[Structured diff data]
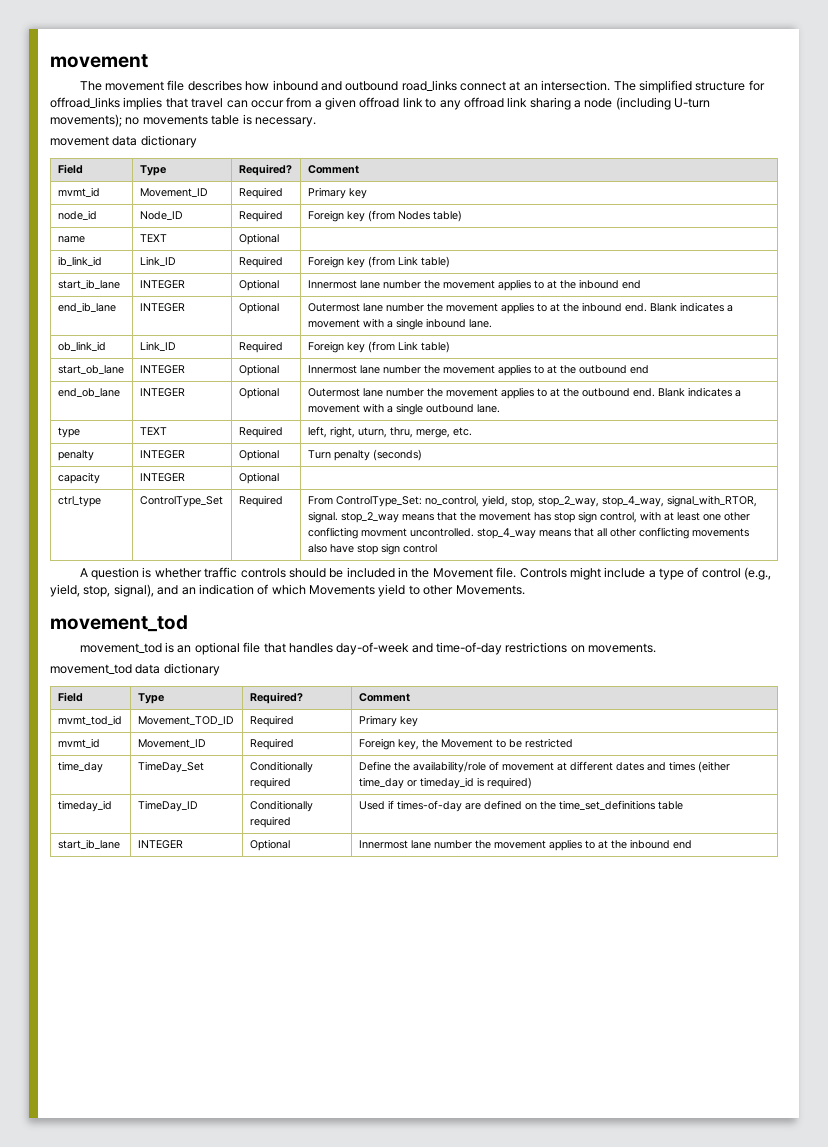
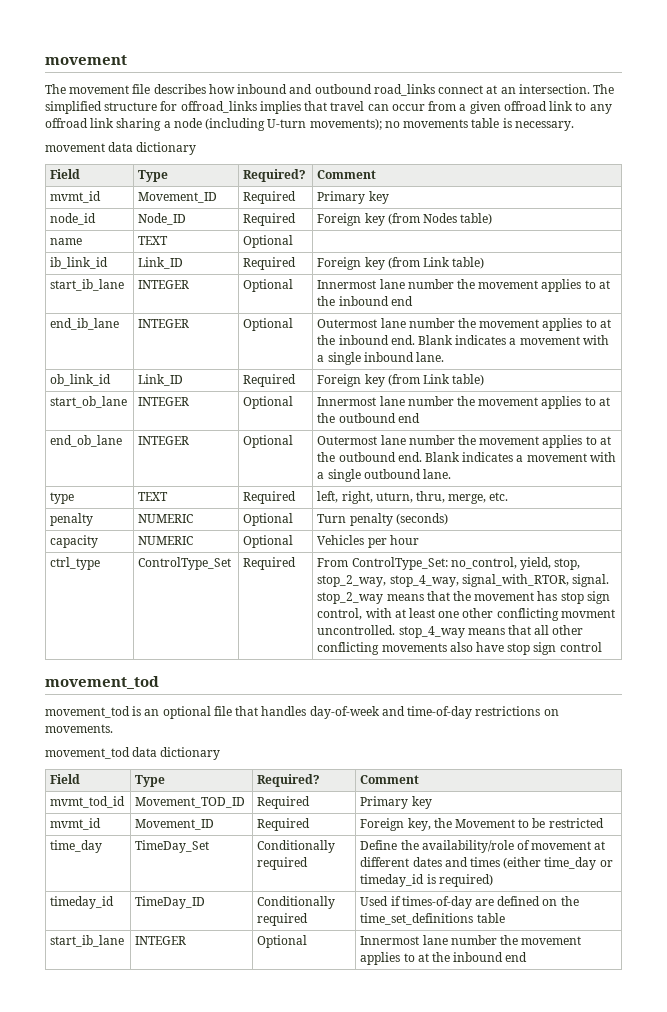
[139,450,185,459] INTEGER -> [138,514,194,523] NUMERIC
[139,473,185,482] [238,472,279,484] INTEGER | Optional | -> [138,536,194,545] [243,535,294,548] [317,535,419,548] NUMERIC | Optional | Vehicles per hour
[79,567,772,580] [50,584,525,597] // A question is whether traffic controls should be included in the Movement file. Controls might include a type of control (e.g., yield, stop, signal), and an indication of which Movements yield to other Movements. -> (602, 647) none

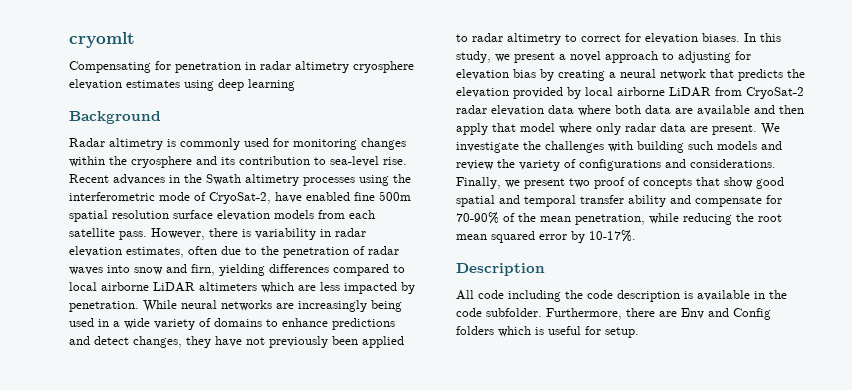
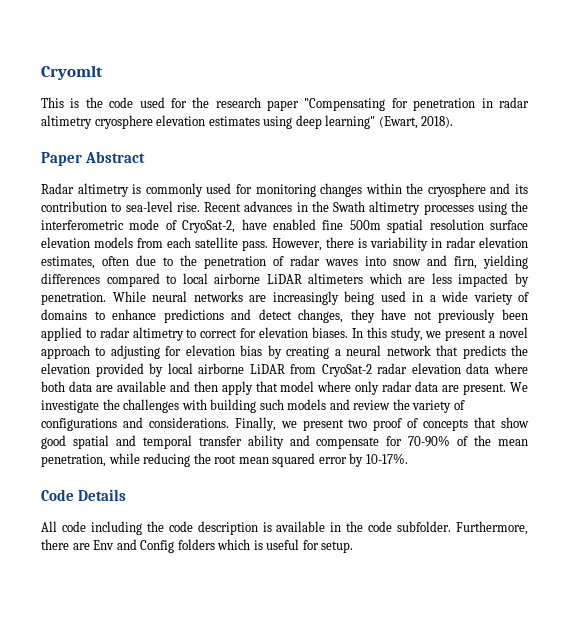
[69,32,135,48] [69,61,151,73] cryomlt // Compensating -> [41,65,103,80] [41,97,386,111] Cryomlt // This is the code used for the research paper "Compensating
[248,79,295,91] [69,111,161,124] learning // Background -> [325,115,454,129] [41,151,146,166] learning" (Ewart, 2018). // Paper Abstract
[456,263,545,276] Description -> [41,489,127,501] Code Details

● **Work to be completed**
The lines beginning with the one that holds "[248,79,295,91] [69,111,161,124] learning" and ending with the last line of the data above are to be reproduced exactly, and nothing else.

● **Result of this task**
[248,79,295,91] [69,111,161,124] learning // Background -> [325,115,454,129] [41,151,146,166] learning" (Ewart, 2018). // Paper Abstract
[456,263,545,276] Description -> [41,489,127,501] Code Details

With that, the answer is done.